Par ailleurs, s’il est exact que l’inexécution d’un contrat caractérise au sens de l’article 873 du code de procédure civile un trouble manifestement illicite, fondant ainsi la compétence du juge des référés pour prescrire les mesures conservatoires ou de remise en état, c’est à la condition qu’aucune clause de la convention ne soit contraire à l’ordre public.
Or, en la cause, il sera relevé que par acte sous-seing privé en date du 10 septembre 2020, la SAS NLP a cédé à la SAS Sopic Investissement 7100 des actions de celle-ci, moyennant le versement d’une somme de 8 520 000 ' payable en six échéances de 1 420 000 ' au mois de septembre de chaque année entre 2021 et 2026 alors qu’il est constant d’une part, que les trois premiers termes ont été réglés, d’autre part que la demanderesse a proposé à la SAS NLP le 26 juin 2024, un avenant tendant à modifier le calendrier de cet échéancier sans contester ni la validité de son engagement, ni le quantum dont elle demeure débitrice et enfin que par courrier en date du 12 septembre 2024, la SAS Sopic Investissement suite au refus que la défenderesse lui a opposé quant à une modification des modalités de paiement de cette somme, a expliqué ses difficultés financières sans remettre en cause sa qualité de débitrice.
Par suite, ces éléments caractérisant au sens de l’article 1182 du Code civil, une renonciation tacite à se prévaloir des différentes nullités entachant cette opération de réduction de capital social par l’exécution volontaire des obligations mises à sa charge par le contrat du 10 septembre 2020, exécution opérée en toute connaissance eu égard à sa qualité de professionnel du droit des affaires, à l’exécution successive de ce contrat et à sa volonté réitérée par le courrier susvisé du 12 septembre 2024 de l’exécuter, le premier président de ce siège dira que les moyens de réformation soutenus par la demanderesse ne paraissent pas sérieux alors que seule la cour d’appel statuant au fond est compétente pour apprécier la pertinence des moyens soulevés par la demanderesse.

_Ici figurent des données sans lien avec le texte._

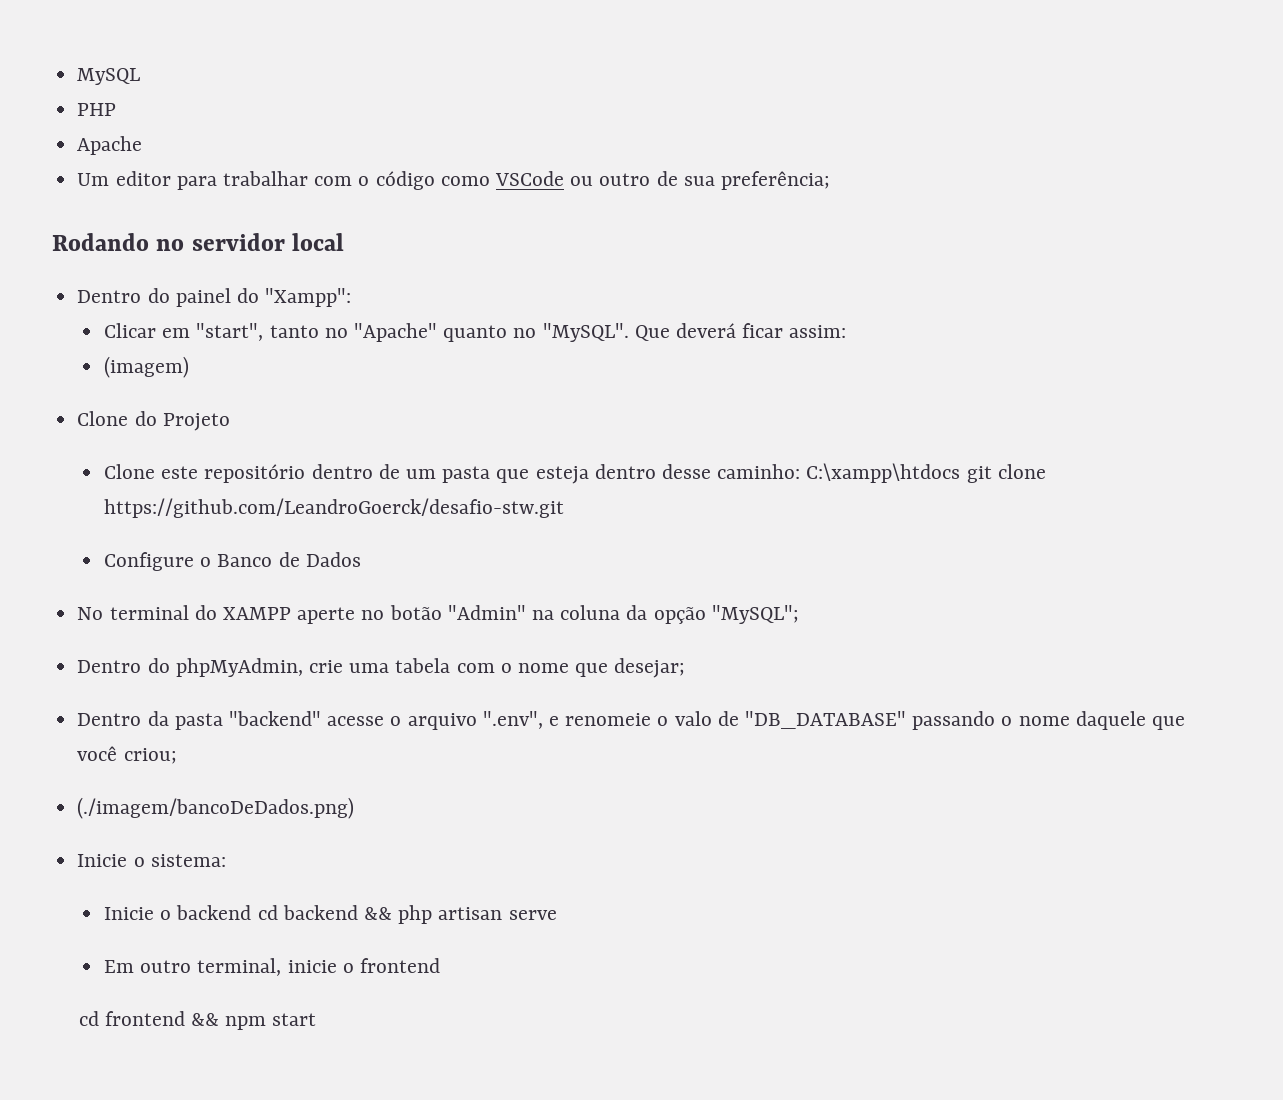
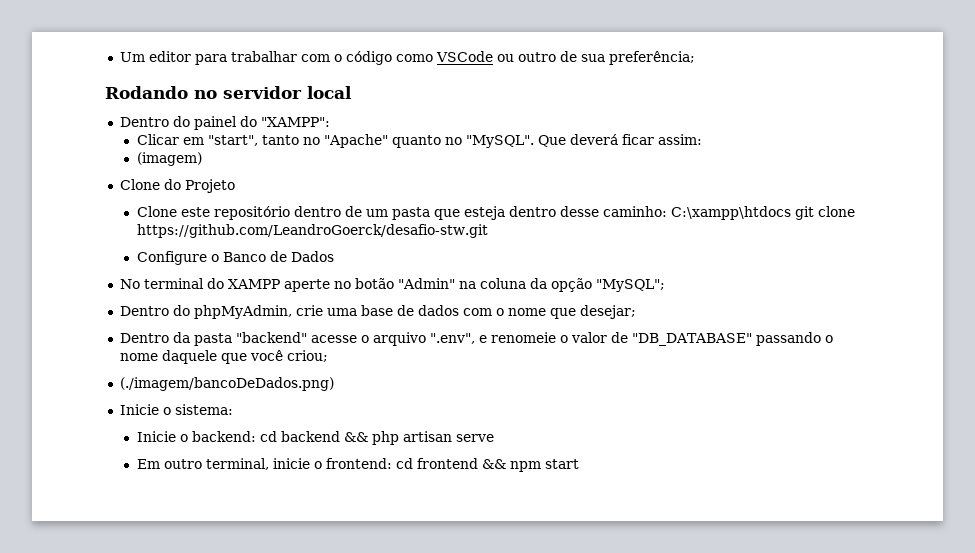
- MySQL
- PHP
- Apache
- Dentro do painel do "Xampp":
+ Dentro do painel do "XAMPP":
- Dentro do phpMyAdmin, crie uma tabela com o nome que desejar;
+ Dentro do phpMyAdmin, crie uma base de dados com o nome que desejar;
- Dentro da pasta "backend" acesse o arquivo ".env", e renomeie o valo de "DB_DATABASE" passando o nome daquele que você criou;
+ Dentro da pasta "backend" acesse o arquivo ".env", e renomeie o valor de "DB_DATABASE" passando o nome daquele que você criou;
- Inicie o backend cd backend && php artisan serve
+ Inicie o backend: cd backend && php artisan serve
- Em outro terminal, inicie o frontend
- cd frontend && npm start
+ Em outro terminal, inicie o frontend: cd frontend && npm start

En conséquence, la première condition édictée par l’article 514-3 du code de procédure civile n’étant pas remplie, les prétentions de la SAS Sopic Investissement seront rejetées sans qu’il y ait lieu d’examiner la seconde, eu égard à leur caractère cumulatif.
Pour résister aux prétentions de celle-ci, SAS NLP a été contrainte d’exposer des frais irrépétibles qui lui sont remboursés à hauteur de la somme de 10 000 '.
Il sera enfin souligné que si la demanderesse invoque son incapacité financière à s’acquitter des sommes mises à sa charge par l’ordonnance attaquée, le premier président de ce siège relèvera qu’elle ne justifie pas que ses droits sont en péril, notion plus restreinte que l’urgence au sens de l’article 917 du code de procédure civile.
Dès lors, sa demande tendant à voir fixer prioritairement devant la cour d’appel cette procédure ne saurait prospérer.
PAR CES MOTIFS
Nous, premier président statuant publiquement, contradictoirement et en dernier ressort,
Déboutons la SAS Sopic Investissement de toutes ses demandes,
Condamnons la SAS Sopic Investissement à payer à la SAS NLP la somme de 10 000 ' (dix mille euros) au titre de l’article 700 du code de procédure civile,
Condamnons la SAS Sopic Investissement aux entiers dépens.